The bane of my cooking (and laundry) existence.  I have several great aprons, but I simply forget to wear them, and wind up doing extra pre-treating on any solid-colored shirt I own for either grease spots (you'd think I fry a lot of food looking at my shirts, but I really don't, I just manage to splatter a lot when I do) or tomato sauces (which I DO do a lot,and when those tomato bubbles pop, guess who's standing right in front of them?).  I am getting better at putting on an apron, but still mostly forget.


----------



## radhuni (May 6, 2009)

I don't wear apron when cooking, but I have few old dresses, that I wear when cooking (you will always find a spot of grease or some patch on your dress when cooking Indian food) so I don't have to worry about stains.


----------



## Cooksie (May 6, 2009)

I have a bunch of aprons but only wear them on special occasions/holidays when I usually have on something that I don't want to mess up.   I don't worry too much about cooking in my regular attire, bluejeans and t's .


----------



## licia (May 7, 2009)

I have some very nice aprons - mostly made for me by friends so I don't wear them. One day I'm going to buy myself a plain old butcher's apron and wear that and save my clothes from all the stains I have to treat to get clean.


----------



## kranne (May 8, 2009)

No, I never wear one. It seems that I'm the only one here.  I use kitchen cloth to wipe my hands and I never cook in clothes that I don't want to make dirty. Mybe it's because my mum hasn't had one. When I was a child, I had to wear an apron while I was helping in the kitchen, but couldn't get used to it.


----------



## kranne (May 8, 2009)

I meant I'm the only one, who doesn't have any aprons...


----------



## Domestic Goddess (Aug 26, 2016)

I have one apron which I purchased years ago at the senior citizens craft shoppe in town, and I only wear it as soon as Fall is here and through Spring. My oldest daughter then calls me Edith, as she says I remind her of Edith Bunker when I'm wearing my apron.


----------



## Andy M. (Aug 26, 2016)

SO is always on my case to wear an apron when I cook as she is tired of trying to get the stains out of my Ts and Polo shirts.  I keep forgetting until something splashes or splatters onto my clothing.

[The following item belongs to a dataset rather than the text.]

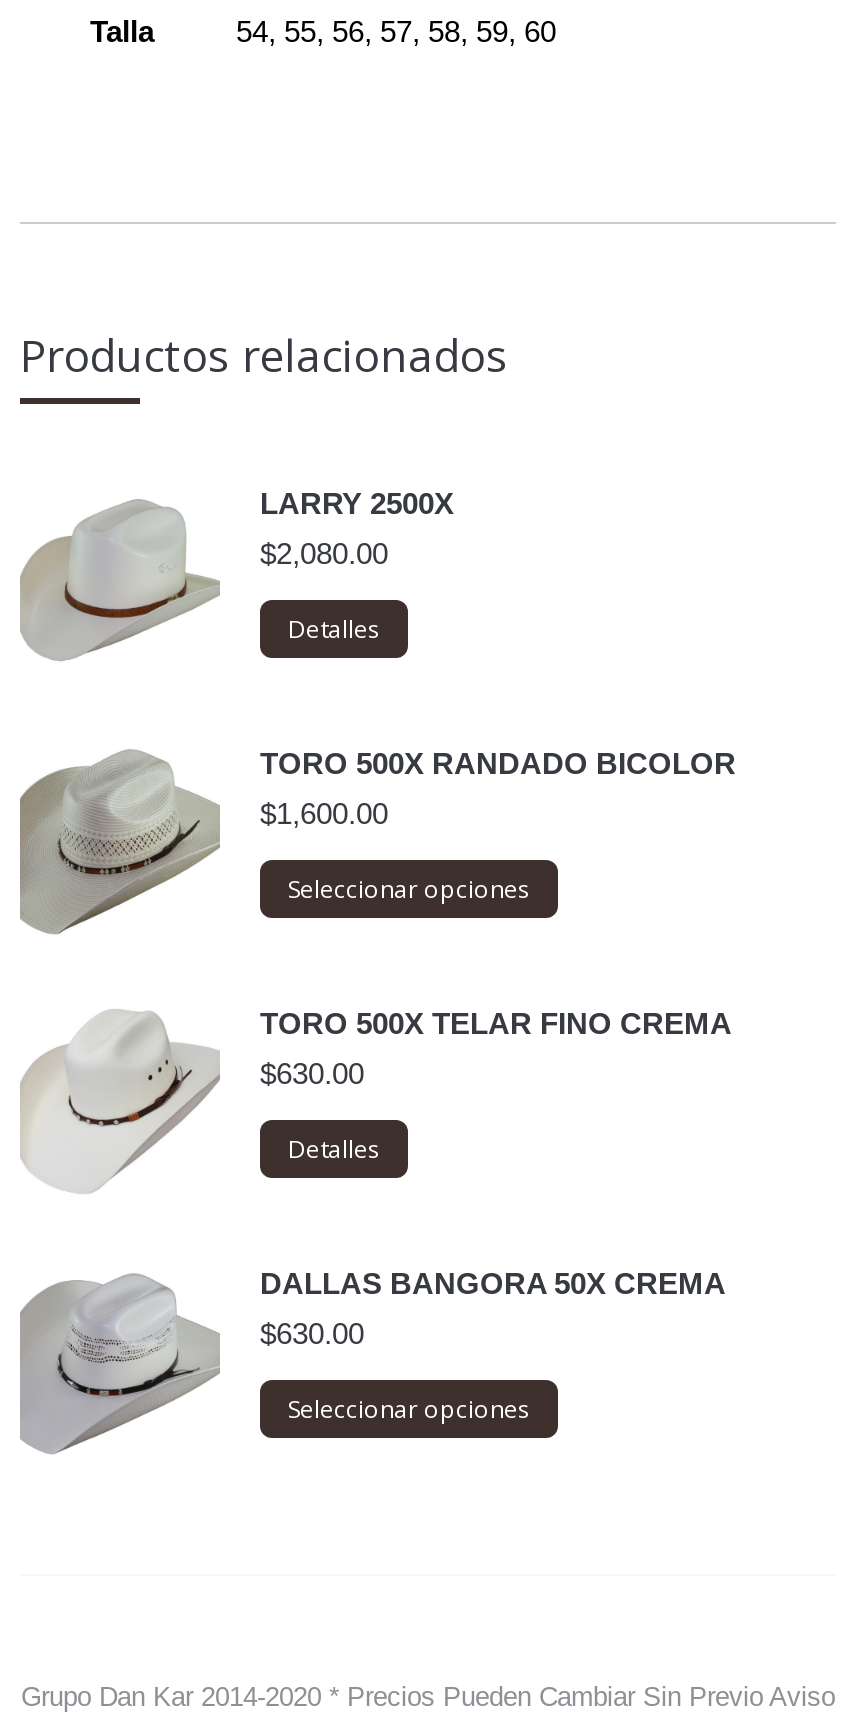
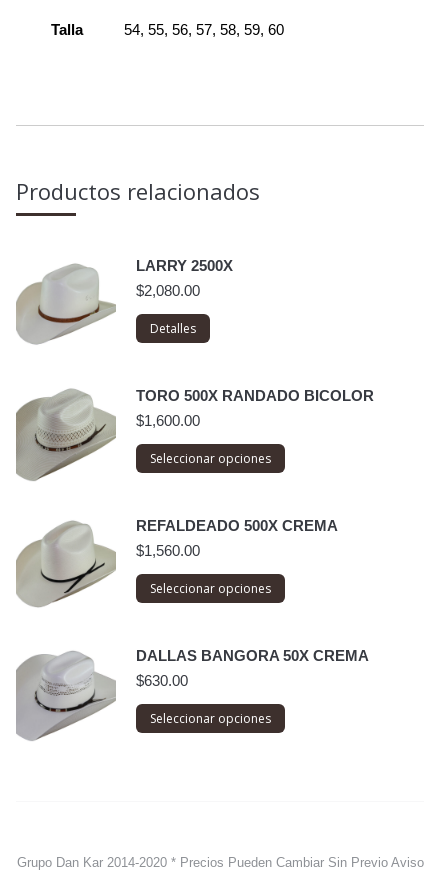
[20,1007,732,1194] [image] | TORO 500X TELAR FINO CREMA -> [17,516,338,609] [image] | REFALDEADO 500X CREMA
[260,1057,364,1091] $630.00 -> [136,542,200,558] $1,560.00
[288,1133,380,1167] Detalles -> [150,580,271,596] Seleccionar opciones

She finally got fed up enough to hang a hook in the kitchen with an apron on it, right out there in plain sight so I don't forget it.  Works most of the time.

P.S. My kids gave me a new apron last Christmas. It's black with pinstripes and covers just about everything.  Looks good on that hook...


----------



## CakePoet (Aug 26, 2016)

I used to, then my daughter started hanging in my apron strings and that is dangerous, so not anymore.


----------



## roadfix (Aug 26, 2016)

I only use an apron outdoors when BBQing.


----------



## di reston (Aug 26, 2016)

I have 3 aprons, one for when I make pasta, 1 for everything else in the kitchen and 1 that I bought from the La Scala Opera house in Milan that I use to serve up dishes at the table when I do a special dinner. Snob or what! But my guests love it and it always reminds me of when I went to La Scala to see Carmen. It was awesome, and it brings back memories of a very happy evening and a wonderful  dinner after the performance.

di reston

Enough is never as good as a feast   Oscar Wilde


----------



## expatgirl (Aug 26, 2016)

I own 3 and yes, I do wear them.........I'm a slob when cooking especially making a roux.......nothing worse that being burnt and getting oil-soaked clothes at the same time.......however, they are about 10 years old, too.........if I'm cooking for friends the apron is part of the package!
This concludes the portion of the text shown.